• **Recorded data**
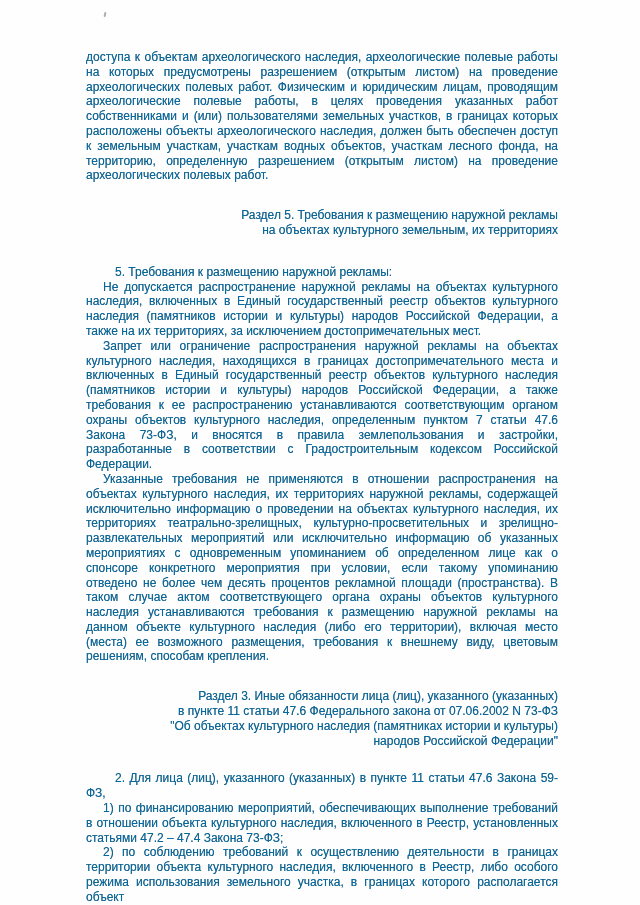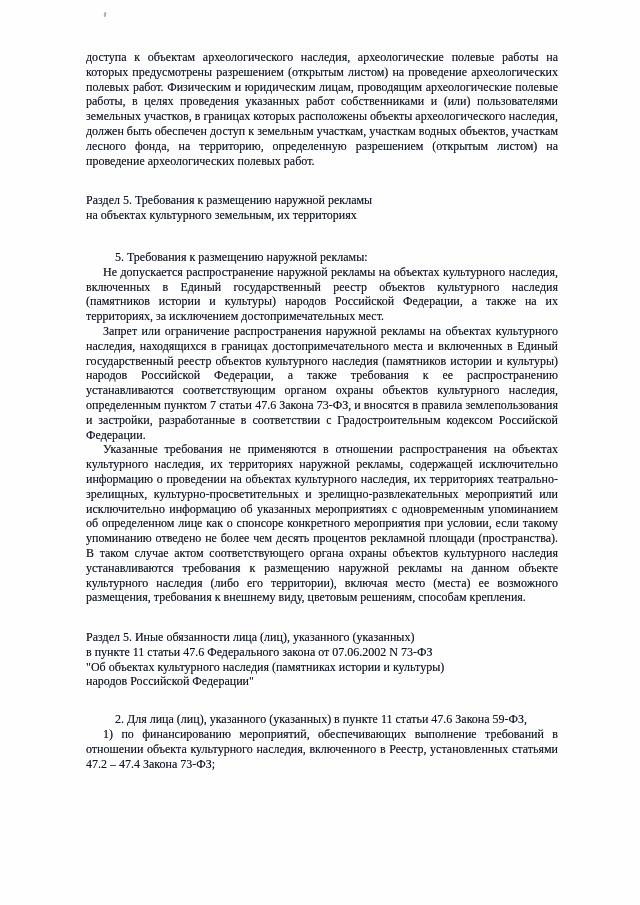"доступа к объектам археологического" .page { color: #0f172a -> #0369a1; font-family: Liberation Serif, serif -> Liberation Sans, sans-serif }
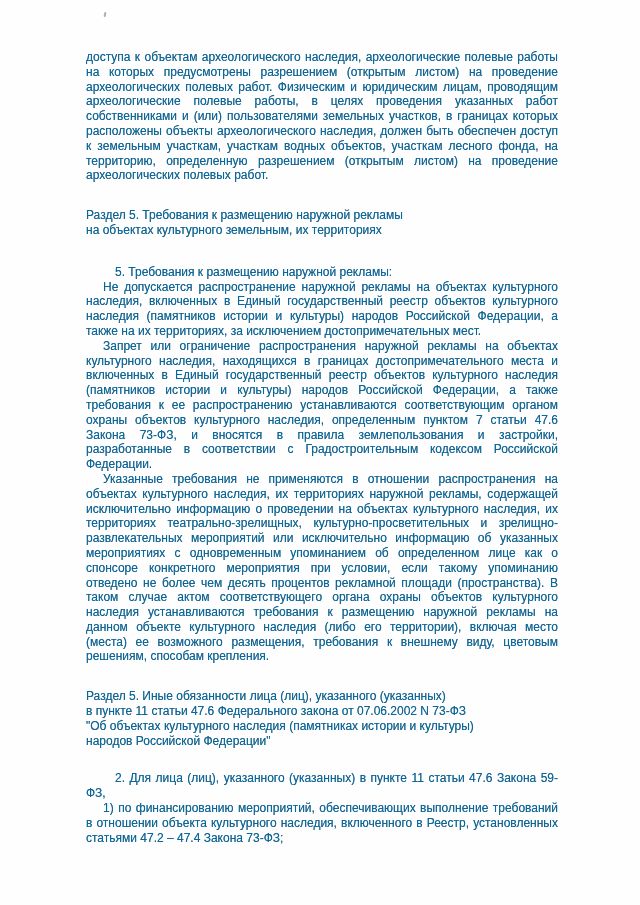"Раздел 5. Требования к размещению" .heading { text-align: left -> right }
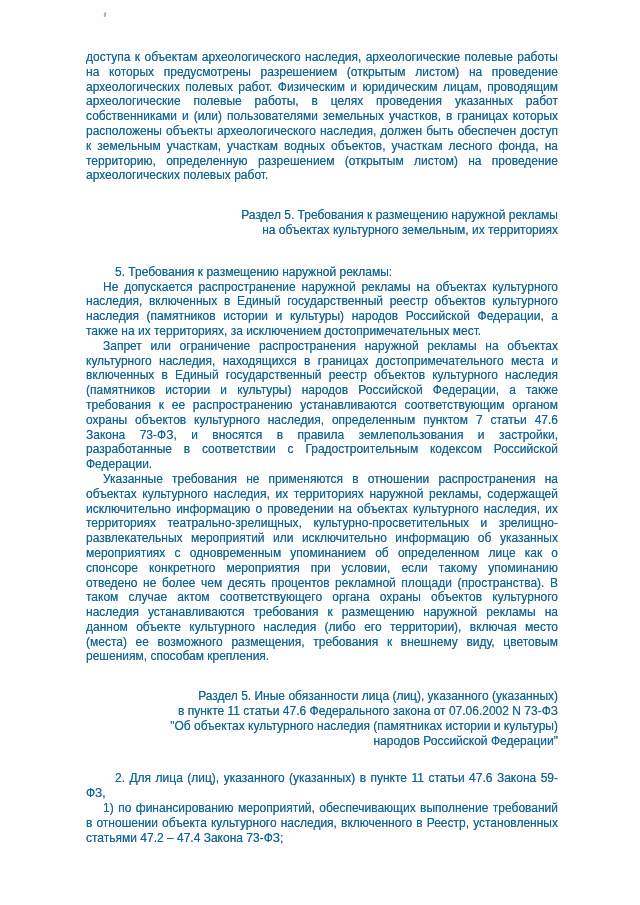"Раздел 5. Иные обязанности лица" div { text: 5 -> 3 }
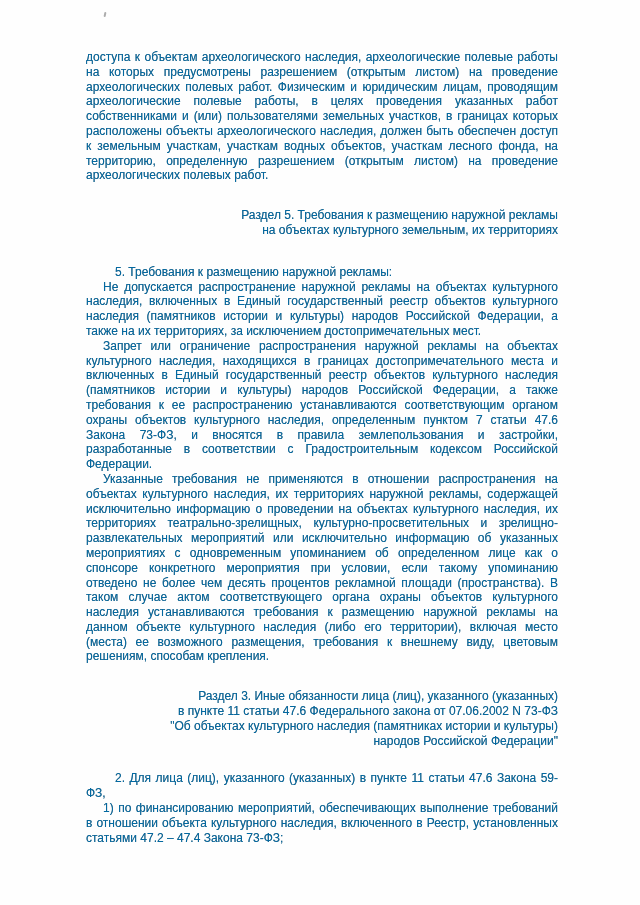"2) по соблюдению требований к" p.indent { html: none -> <p>2) по соблюдению требований к осуществлению деятельности в границах территории объекта культурного наследия, включенного в Реестр, либо особого режима использования земельного участка, в границах которого располагается объект</p> }
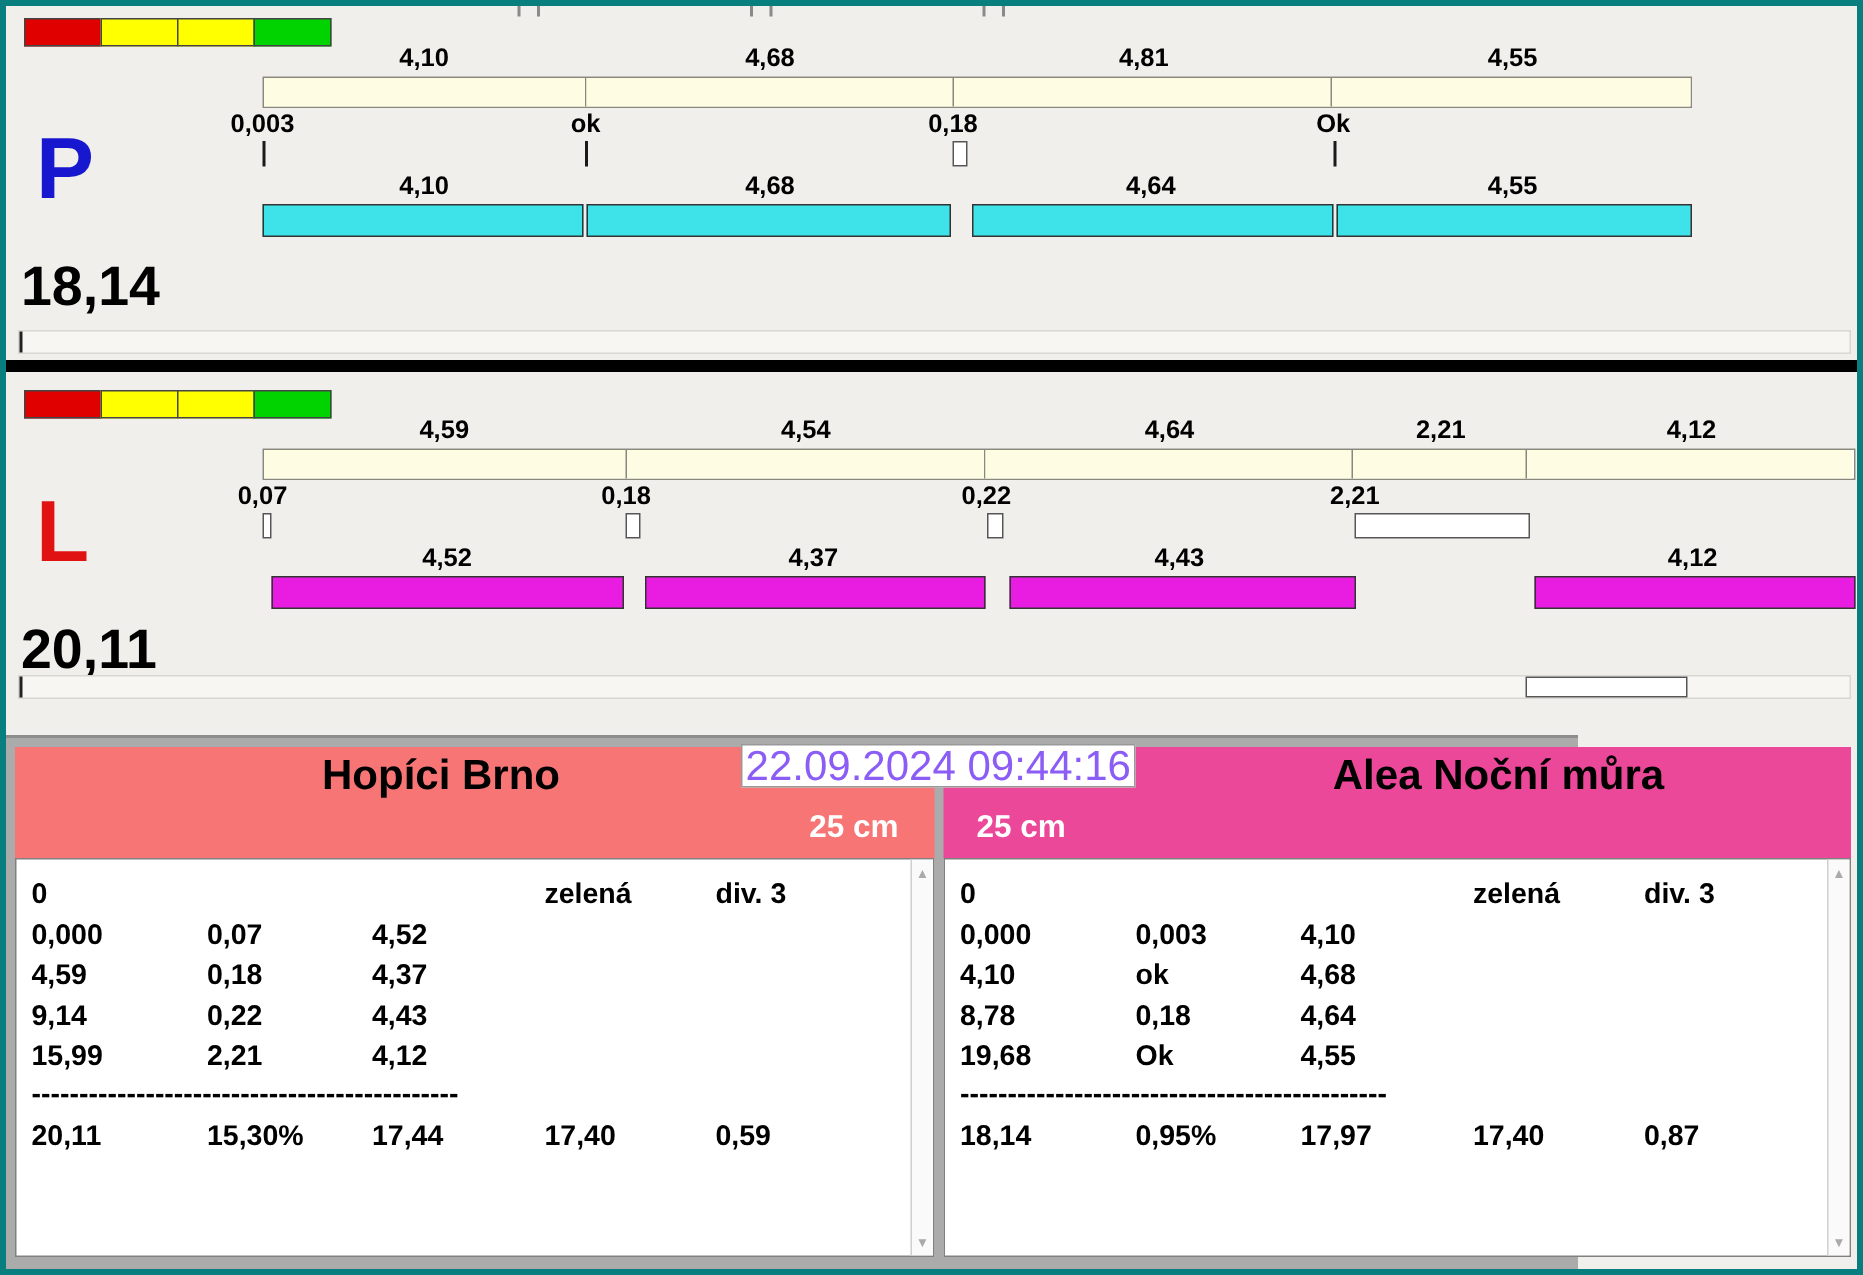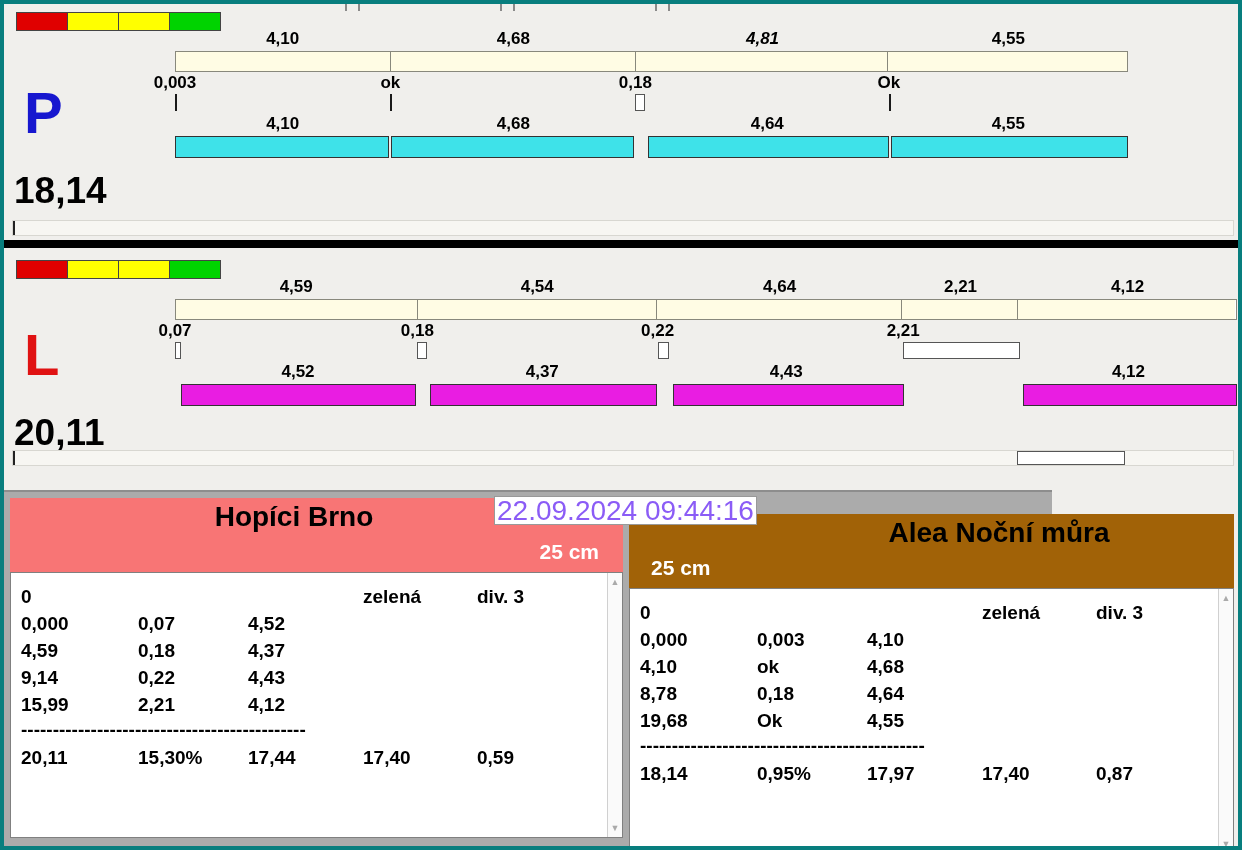"4,81" div.seg-label { font-style: italic -> none }
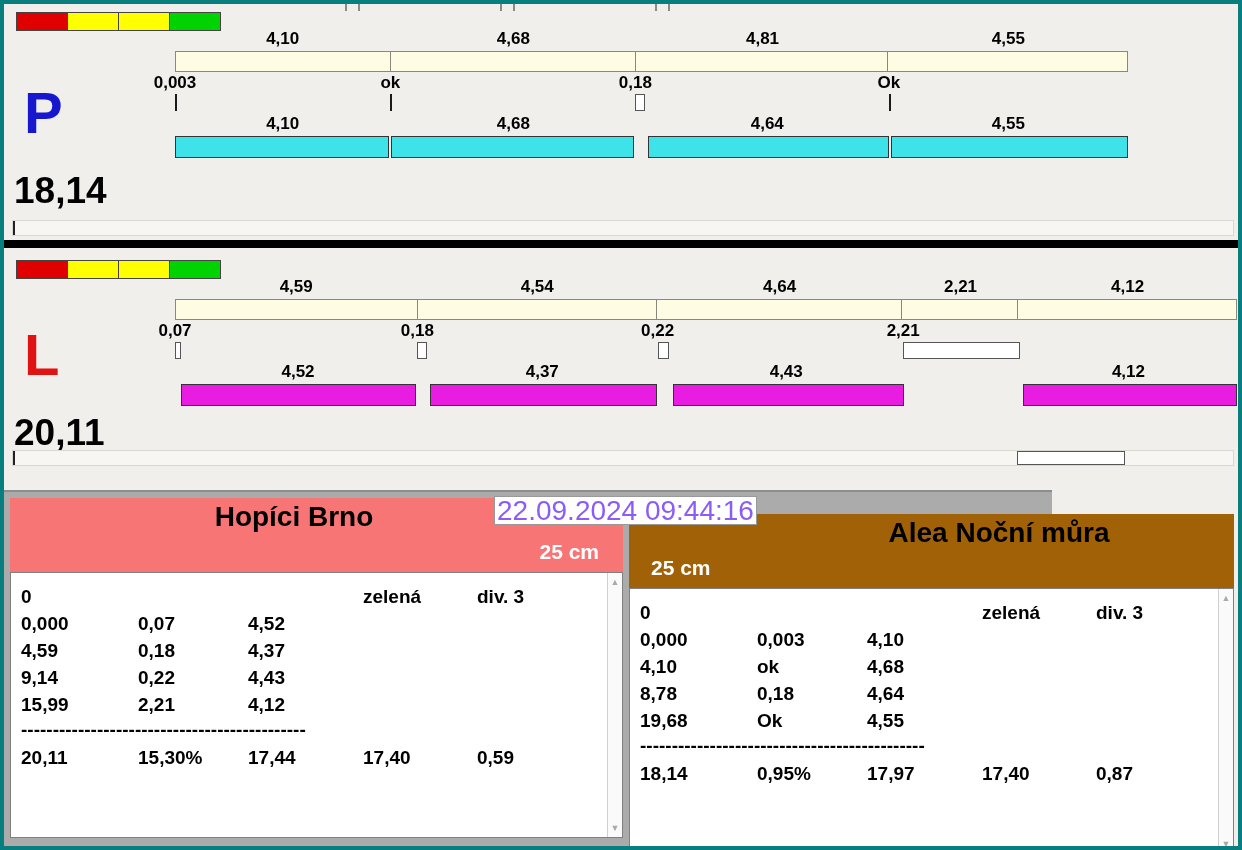"Alea Noční můra" div.team-header { background: #a16207 -> #ec4899; margin-top: 16px -> none }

• **AIM OF THE EXERCISE**
Every line above must appear in the answer unchanged, and no picture may appear in it.

• **RESULT OF THE TASK**
"доступа к объектам археологического" .page { color: #0f172a -> #0369a1; font-family: Liberation Serif, serif -> Liberation Sans, sans-serif }
"Раздел 5. Требования к размещению" .heading { text-align: left -> right }
"Раздел 5. Иные обязанности лица" div { text: 5 -> 3 }
"2) по соблюдению требований к" p.indent { html: none -> <p>2) по соблюдению требований к осуществлению деятельности в границах территории объекта культурного наследия, включенного в Реестр, либо особого режима использования земельного участка, в границах которого располагается объект</p> }
"4,81" div.seg-label { font-style: italic -> none }
"Alea Noční můra" div.team-header { background: #a16207 -> #ec4899; margin-top: 16px -> none }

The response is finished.